Does that title suck or what?

You bet it does, but it would rank awesome for search engine traffic if that was what you were going for.  People always search for things like “Top 10” or “Best whatever”.  The problem is that everyone involved in building and designing websites knows that too.

Some web publishers will deliberately write articles for search terms and key phrases like these in order to generate maximum organic traffic.  That is fine.  There is nothing wrong with playing the game.

What I HATE though is unscrupulous websites who will title their articles like this, even when the article does not fulfill the title!  Take this article which I have deliberately linked to in a way to be mostly worthless to the other site.  The title of the article is “The World’s Best Dividend Stocks”, clearly an attempt to hit some solid keywords.  Again, I have no problem with this IF the article meets the expectations of the title!  This one does not.

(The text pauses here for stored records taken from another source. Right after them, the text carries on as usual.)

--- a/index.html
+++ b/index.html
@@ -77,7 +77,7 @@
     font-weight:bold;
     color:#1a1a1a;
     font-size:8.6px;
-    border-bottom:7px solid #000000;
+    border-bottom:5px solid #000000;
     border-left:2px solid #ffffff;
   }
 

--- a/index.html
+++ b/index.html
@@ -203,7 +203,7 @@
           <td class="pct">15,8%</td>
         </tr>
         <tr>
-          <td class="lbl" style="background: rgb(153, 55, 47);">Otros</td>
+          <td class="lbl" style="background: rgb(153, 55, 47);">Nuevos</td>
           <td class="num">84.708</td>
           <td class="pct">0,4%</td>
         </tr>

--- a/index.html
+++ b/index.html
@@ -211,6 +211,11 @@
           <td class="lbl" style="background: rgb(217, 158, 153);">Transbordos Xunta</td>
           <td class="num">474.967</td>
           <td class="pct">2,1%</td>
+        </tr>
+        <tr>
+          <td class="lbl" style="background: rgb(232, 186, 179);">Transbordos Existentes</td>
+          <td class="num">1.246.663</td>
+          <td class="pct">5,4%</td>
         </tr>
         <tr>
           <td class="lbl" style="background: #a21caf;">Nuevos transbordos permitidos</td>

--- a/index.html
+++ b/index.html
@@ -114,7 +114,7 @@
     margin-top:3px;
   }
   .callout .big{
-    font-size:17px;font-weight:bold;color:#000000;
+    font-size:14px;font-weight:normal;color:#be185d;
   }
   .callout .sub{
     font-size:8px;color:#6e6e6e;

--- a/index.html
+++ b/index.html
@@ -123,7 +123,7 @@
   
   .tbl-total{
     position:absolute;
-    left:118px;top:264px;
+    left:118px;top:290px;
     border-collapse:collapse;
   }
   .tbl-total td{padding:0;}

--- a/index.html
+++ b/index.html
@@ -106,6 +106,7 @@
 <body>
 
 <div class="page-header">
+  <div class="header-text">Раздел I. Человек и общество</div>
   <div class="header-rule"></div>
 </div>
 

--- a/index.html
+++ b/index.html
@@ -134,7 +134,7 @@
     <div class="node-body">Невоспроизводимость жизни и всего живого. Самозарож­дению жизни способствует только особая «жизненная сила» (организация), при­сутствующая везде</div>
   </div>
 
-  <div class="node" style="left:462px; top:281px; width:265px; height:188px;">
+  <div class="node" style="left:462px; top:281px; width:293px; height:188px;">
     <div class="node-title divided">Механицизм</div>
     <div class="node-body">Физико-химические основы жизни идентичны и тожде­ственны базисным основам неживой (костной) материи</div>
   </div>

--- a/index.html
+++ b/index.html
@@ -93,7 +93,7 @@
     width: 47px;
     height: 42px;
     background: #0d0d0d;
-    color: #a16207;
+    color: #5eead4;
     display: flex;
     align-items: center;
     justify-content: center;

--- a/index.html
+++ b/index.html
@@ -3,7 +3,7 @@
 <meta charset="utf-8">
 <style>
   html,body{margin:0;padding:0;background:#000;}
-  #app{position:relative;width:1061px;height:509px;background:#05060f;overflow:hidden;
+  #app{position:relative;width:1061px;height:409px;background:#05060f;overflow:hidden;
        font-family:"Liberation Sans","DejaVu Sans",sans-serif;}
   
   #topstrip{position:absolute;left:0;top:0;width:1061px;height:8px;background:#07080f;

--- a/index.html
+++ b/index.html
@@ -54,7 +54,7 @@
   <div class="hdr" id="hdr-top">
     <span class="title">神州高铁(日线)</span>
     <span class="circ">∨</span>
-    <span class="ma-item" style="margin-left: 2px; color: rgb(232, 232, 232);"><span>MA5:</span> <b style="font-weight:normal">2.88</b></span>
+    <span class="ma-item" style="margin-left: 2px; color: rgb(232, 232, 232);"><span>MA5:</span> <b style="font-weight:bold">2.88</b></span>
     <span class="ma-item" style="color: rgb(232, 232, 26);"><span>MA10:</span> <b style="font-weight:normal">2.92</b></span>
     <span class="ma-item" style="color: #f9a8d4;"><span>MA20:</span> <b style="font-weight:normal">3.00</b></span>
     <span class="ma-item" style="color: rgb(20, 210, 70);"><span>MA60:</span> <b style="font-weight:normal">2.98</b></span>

Instead, this article is about the much more prosaic (and not searched on) topic that foreign companies also pay good dividends and that you should look at them too.

WHAT?!?!

In what way does that satisfy “The World’s Best Dividend Stocks”?

It doesn’t.  Not at all.

If someone, say me, were looking for some international equities that have historically paid high dividends, I would be interested in an article with such a title, as that website knew I would.  Of course, upon reading this “No duh” article, I have no additional information about the world’s best dividend paying stocks.  All I know is that there are 3 US stocks were the “best” S&P 500 stocks for 50 years or so.  Later, the author reports that 40% of foreign dividend paying stocks that trade on a US exchange have doubled in the past six years.  And, that makes them the world’s best paying dividend stocks how?  Is it the author’s contention that all the foreign dividend paying stocks that do not trade on a US exchange cannot be some of the world’s best dividend paying stocks, or is the author simply too lazy to find a tool that would allow him to research non-US stocks?

It gets worse.

The next section is about how foreign countries may tax your dividends.  NOT IF YOU ARE BUYING THE STOCKS THAT TRADE ON A US EXHANGE!

Before Google came along, this article might have had a more accurate title, something along the lines of “Don’t Forget International Stocks When Looking For Dividends.”  But, that has too many “stop words,” and way more people search for “Top Dividend Stocks” or “Best Dividend Stocks”, so the world’s thinnest connection to a title optimized for search engines will have to satisfy those who actually want information about international high yielding dividend stocks, which will be how I refine my search to exclude the shifty and banal results I got from my last search.